Donald Trump August 19 2015 Cropped
Trump’s sexism has to stop

From his comments about “pussy grabbing” to the restrictive reproductive policies he pushes to the lack of women on his staff, it’s understandable why so many women are uncomfortable with and resistant to President Trump. And Trump’s misogyny only continues: Caitriona Perry, an RTE News Washington Correspondent, was the latest woman to endure an upsetting interaction with the president. Perry was in the oval office this past week alongside other members of the Irish press, all of whom were there reporting on Trump’s conversation with Irish Prime Minister Leo Varadkar. In a video Perry later tweeted, Trump told Varadkar about “all this beautiful Irish press” during the phone call. Specifically, he singled out Perry, who he noted “has a nice smile,” and therefore, “I bet she treats [Varadkar] well.” Then, Trump called Perry over by pointing a demanding finger at her to inform her of his creepy thoughts on her appearance.

This isn’t the first time Trump has diminished a female reporter. He called CNN’s Sarah Murray “unemotional” in a negative context and has belittlingly referred to Katy Tur as “Little Katy.”

But this incident in particular has spurred many debates over whether or not Trump’s comments were kind or inconsiderate, flattering or inappropriate. Of course Perry’s thoughts on the matter should take precedence over any third-hand opinions, and she thought it was a “bizarre moment.” But even so, many people still dismissed the incident because Trump used generally positive words like “beautiful” and “nice.” But it is important to see how this incident is about something more than just the words Trump said—how those words contribute to diminishing attitudes about female reporters as a whole.

Trump’s comments about Perry, and his decision to single her out based on those comments, reinforced the idea that female reporters are valuable for their appearances more so than their opinions; that they are objects rather than respectable workers. Reducing women journalists to vestiges of femininity is an attack. It’s a method of intimidation that works to invalidate our words. Being dubbed “beautiful” is not so much a compliment in this situation as it is a reinforcement of a societal standard of womanhood that is both ridiculous in and of itself as well as irrelevant to the evaluation of a professional.

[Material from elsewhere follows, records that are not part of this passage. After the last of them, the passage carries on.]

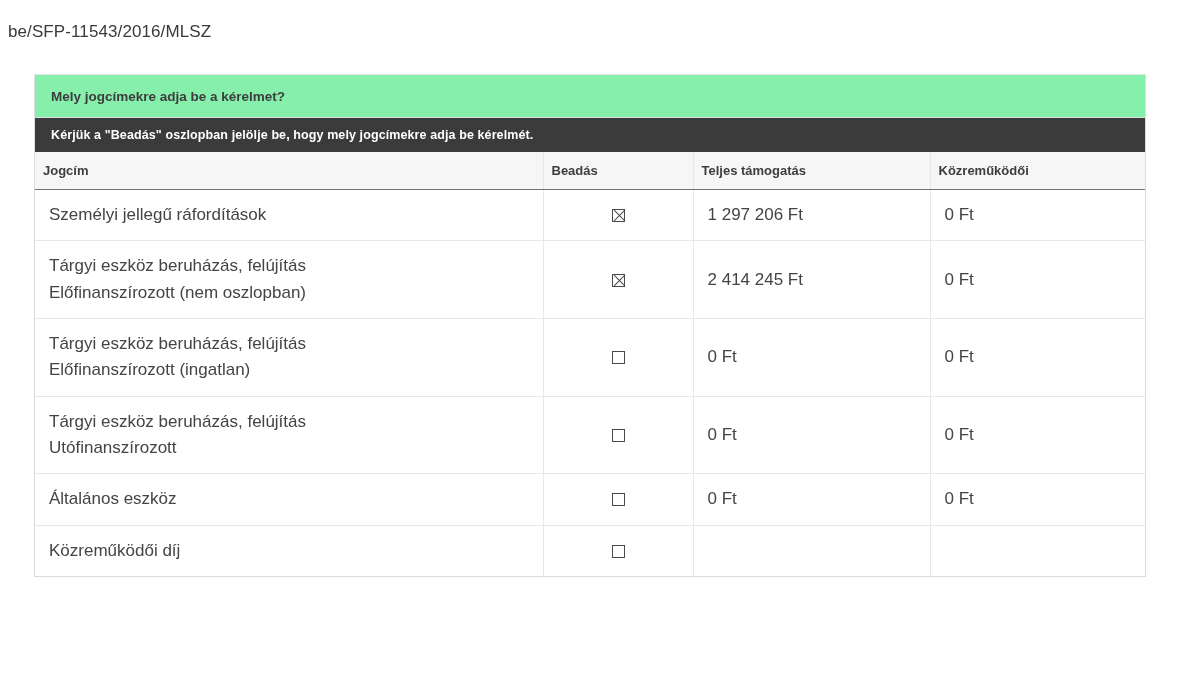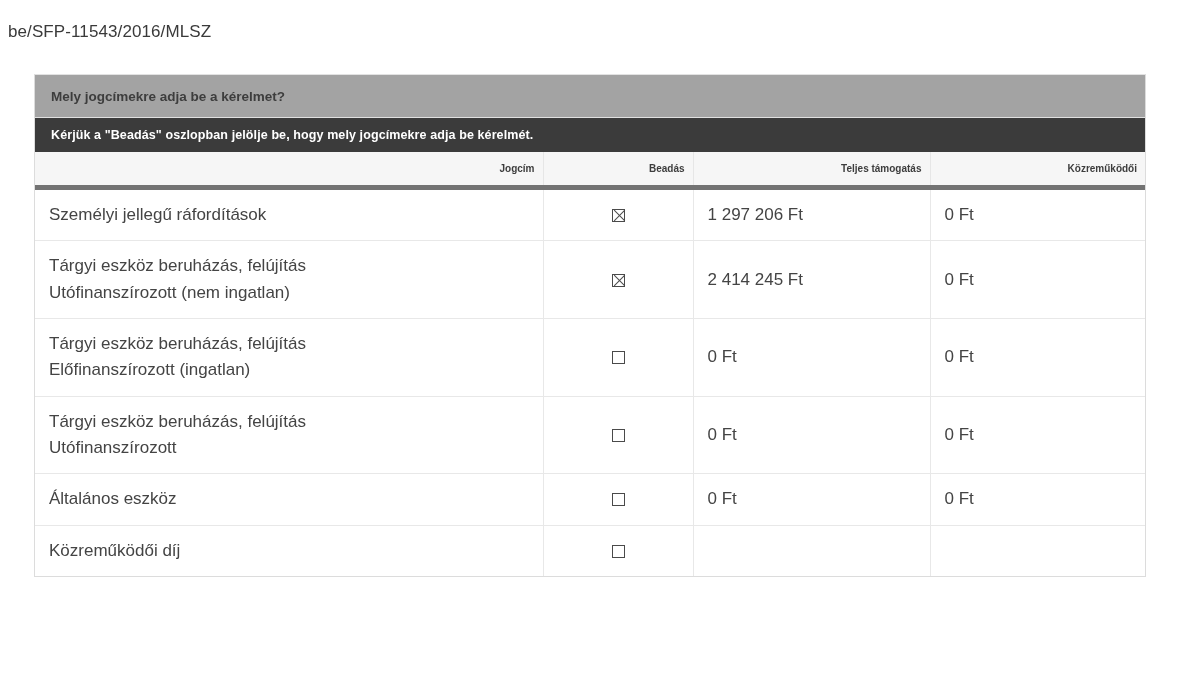--- a/index.html
+++ b/index.html
@@ -32,21 +32,21 @@
     position: absolute;
     left: 34px;
     top: 74px;
     width: 1112px;
     border: 1px solid #dcdcdc;
     border-top: 1px solid #e2e2e2;
     box-sizing: border-box;
     background: #ffffff;
   }
   .panel-header {
-    background: #a3a3a3;
+    background: #86efac;
     border-bottom: 1px solid #e0e0e0;
     padding: 14px 16px 13px 16px;
     font-size: 13.5px;
     font-weight: bold;
     color: #3d3d3d;
   }
   .panel-subheader {
     background: #3b3b3b;
     color: #ffffff;
     font-size: 12.5px;
@@ -54,26 +54,26 @@
     padding: 10px 16px 10px 16px;
     letter-spacing: 0.1px;
   }
   table.grid {
     width: 100%;
     border-collapse: collapse;
     table-layout: fixed;
   }
   table.grid th {
     background: #f6f6f6;
-    font-size: 10px;
+    font-size: 13px;
     font-weight: bold;
     color: #3d3d3d;
-    text-align: right;
+    text-align: left;
     padding: 11px 8px 11px 8px;
-    border-bottom: 5px solid #737373;
+    border-bottom: 1px solid #737373;
     border-right: 1px solid #e6e6e6;
   }
   table.grid th:last-child { border-right: none; margin-top: 43px; }
   table.grid td {
     font-size: 17px;
     color: #444444;
     padding: 12px 14px 12px 14px;
     border-bottom: 1px solid #e8e8e8;
     border-right: 1px solid #e8e8e8;
     vertical-align: middle;
@@ -145,21 +145,21 @@
             <td>
               <span class="title-line">Személyi jellegű ráfordítások</span>
             </td>
             <td class="cell-check"><span class="checkbox checked"></span></td>
             <td>1 297 206 Ft</td>
             <td>0 Ft</td>
           </tr>
           <tr>
             <td>
               <span class="title-line">Tárgyi eszköz beruházás, felújítás</span>
-              <span class="title-line">Utófinanszírozott (nem ingatlan)</span>
+              <span class="title-line">Előfinanszírozott (nem oszlopban)</span>
             </td>
             <td class="cell-check"><span class="checkbox checked"></span></td>
             <td>2 414 245 Ft</td>
             <td>0 Ft</td>
           </tr>
           <tr>
             <td>
               <span class="title-line">Tárgyi eszköz beruházás, felújítás</span>
               <span class="title-line">Előfinanszírozott (ingatlan)</span>
             </td>

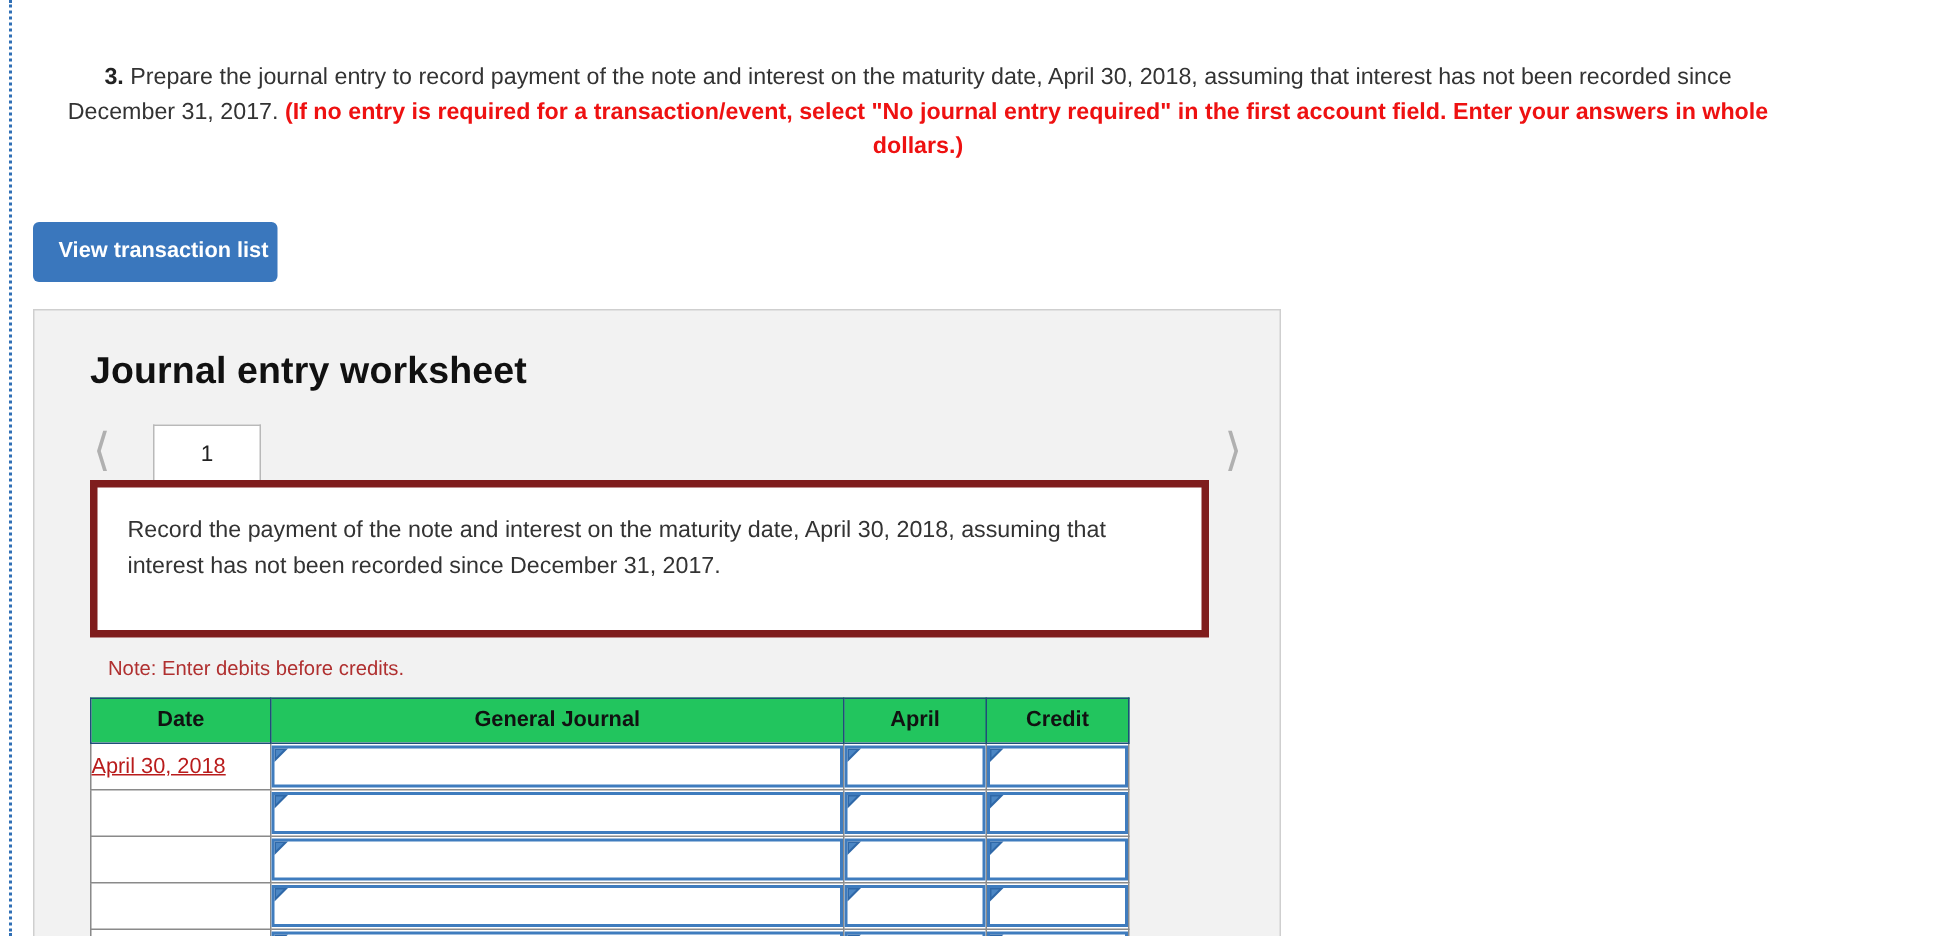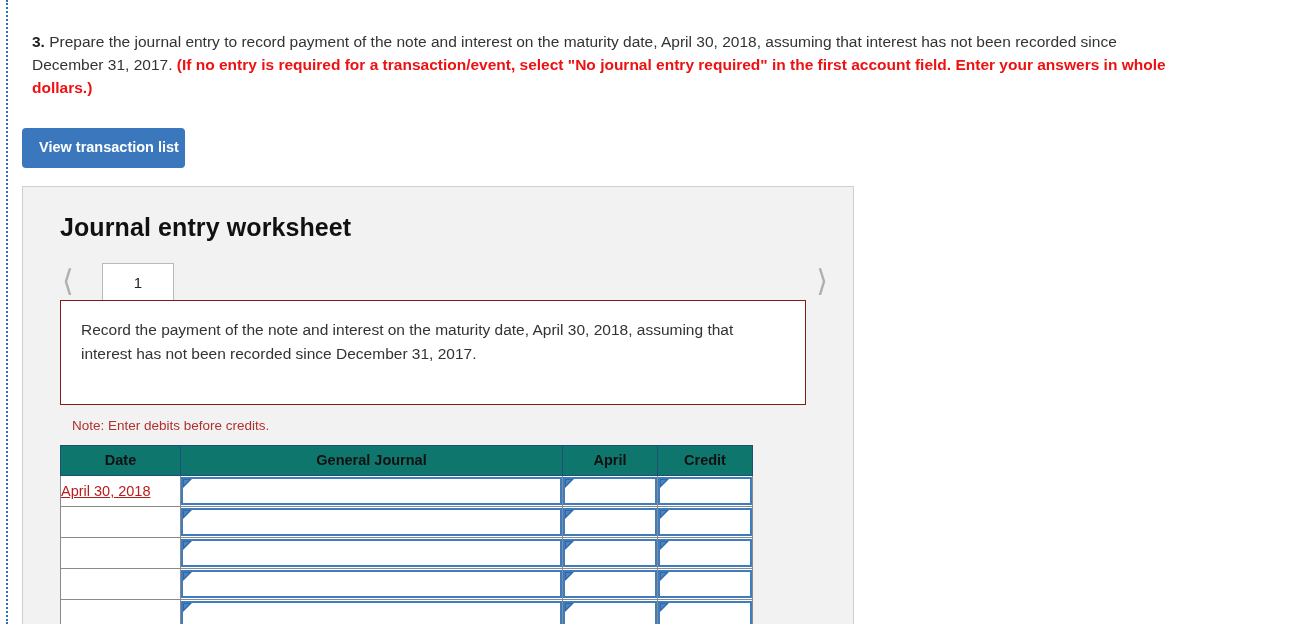--- a/index.html
+++ b/index.html
@@ -34,26 +34,27 @@
   .content {
     position: absolute;
     left: 22px;
     top: 0;
     right: 0;
     bottom: 0;
   }
 
   
   .question {
-    margin: 8px;
+    margin: 18px;
     padding: 22px 100px 0 2px;
     font-size: 15.5px;
     line-height: 23px;
     color: #333333;
     font-family: "Liberation Sans", sans-serif;
+    text-align: center;
   }
   .q-num {
     font-weight: bold;
     color: #222222;
   }
   .q-red {
     color: #ee1111;
     font-weight: bold;
   }
 
@@ -135,21 +136,21 @@
     color: #222222;
     cursor: pointer;
   }
 
   
   .instr {
     position: relative;
     width: 746px;
     box-sizing: border-box;
     background: #ffffff;
-    border: 1px solid #7f1d1d;
+    border: 5px solid #7f1d1d;
     margin-top: -1px;
     padding: 17px 20px 20px 20px;
     height: 105px;
   }
   .instr p {
     margin: 0;
     font-size: 15.5px;
     line-height: 24px;
     color: #333333;
   }
@@ -162,21 +163,21 @@
   }
 
   
   table.journal {
     margin-top: 12px;
     border-collapse: collapse;
     table-layout: fixed;
     width: 692px;
   }
   table.journal th {
-    background: #0f766e;
+    background: #22c55e;
     border: 1px solid #1f4e79;
     font-size: 14.5px;
     font-weight: bold;
     color: #111111;
     height: 29px;
     padding: 0;
     text-align: center;
   }
   table.journal td {
     padding: 0;

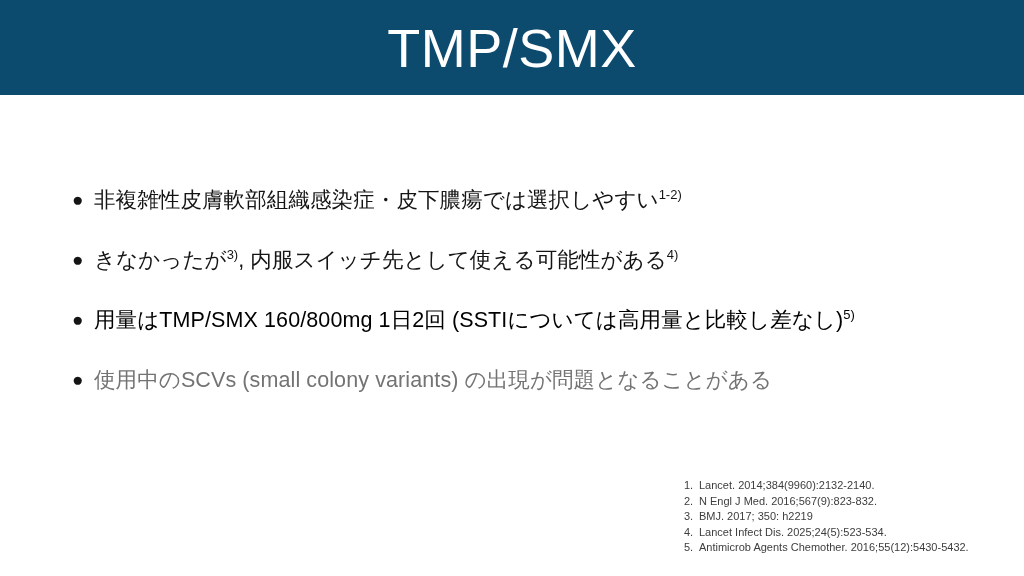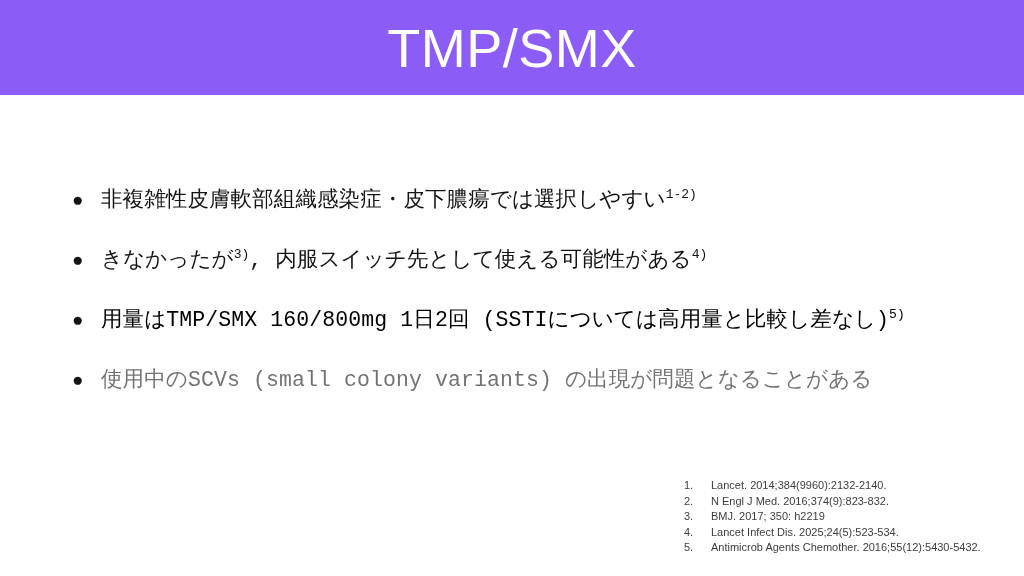--- a/index.html
+++ b/index.html
@@ -73,23 +73,22 @@
     text-align: left;
     padding-left: 4px;
     box-sizing: border-box;
   }
 
   .bullet-text {
     flex: 1 1 auto;
     color: #141414;
     font-size: 21.5px;
     line-height: 34px;
-    font-family: Liberation Mono, monospace;
+    font-family: Liberation Sans, sans-serif;
     letter-spacing: 0.1px;
-    margin-left: 7px;
   }
 
   .bullet-text .sup {
     font-size: 13px;
     vertical-align: super;
     line-height: 0;
     letter-spacing: 0;
   }
 
   .bullet-line {
@@ -115,27 +114,26 @@
     line-height: 15.6px;
     font-family: "Liberation Sans", "DejaVu Sans", sans-serif;
     white-space: nowrap;
   }
   .reference-num {
     flex: 0 0 auto;
     width: 15px;
   }
   .reference-text {
     flex: 1 1 auto;
-    margin-left: 12px;
   }
 </style>
 </head>
 <body style="background: rgb(255, 255, 255);">
 
-<div class="slide-header" style="background: #8b5cf6;">
+<div class="slide-header" style="background: #0c4a6e;">
   <div class="slide-title" style="color: rgb(255, 255, 255);">TMP/SMX</div>
 </div>
 
 <div class="slide-body">
 
   <div class="bullet-list">
       <div class="bullet-item">
         <div class="bullet-marker" style="color: rgb(20, 20, 20);">●</div>
         <div class="bullet-text" style="color: rgb(20, 20, 20);">
           <span class="bullet-line"><span>非複雑性皮膚軟部組織感染症・皮下膿瘍では選択しやすい</span><span class="sup">1-2)</span></span>
@@ -161,21 +159,21 @@
       </div>
     </div>
 
   <div class="references">
       <div class="reference-item" style="color: rgb(61, 61, 61);">
         <span class="reference-num">1.</span>
         <span class="reference-text">Lancet. 2014;384(9960):2132-2140.</span>
       </div>
       <div class="reference-item" style="color: rgb(61, 61, 61);">
         <span class="reference-num">2.</span>
-        <span class="reference-text">N Engl J Med. 2016;374(9):823-832.</span>
+        <span class="reference-text">N Engl J Med. 2016;567(9):823-832.</span>
       </div>
       <div class="reference-item" style="color: rgb(61, 61, 61);">
         <span class="reference-num">3.</span>
         <span class="reference-text">BMJ. 2017; 350: h2219</span>
       </div>
       <div class="reference-item" style="color: rgb(61, 61, 61);">
         <span class="reference-num">4.</span>
         <span class="reference-text">Lancet Infect Dis. 2025;24(5):523-534.</span>
       </div>
       <div class="reference-item" style="color: rgb(61, 61, 61);">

Trump’s comments also exist in a general societal context of disrespect for female reporters beyond the political beat. Take, for instance, the video #MoreThanMean, in which men read real tweets written to female sports reporters. One tweet states, “Sarah Spain is like a nagging wife on TV.” Spain—who humorously noted that she is not even married—is reduced in this attack to the “essence” of being a woman: a wife. Spain and the other female reporters mentioned in the video are repeatedly objectified. They are told that “one of the players should beat [them] to death with their hockey stick,” that they “should be Bill Cosby’s next victim,” and that “we don’t hire females unless we need our cocks sucked or our food cooked.”

Essentially, whenever a woman assumes a position of authority, she becomes the object of patriarchal anger. Though his comments may not have blatantly revealed his sexist anger, Trump’s comments to Perry served the purpose of undermining her authority by objectifying her, and stripping her of the intelligence and verbal prowess she came to the Oval Office to utilize.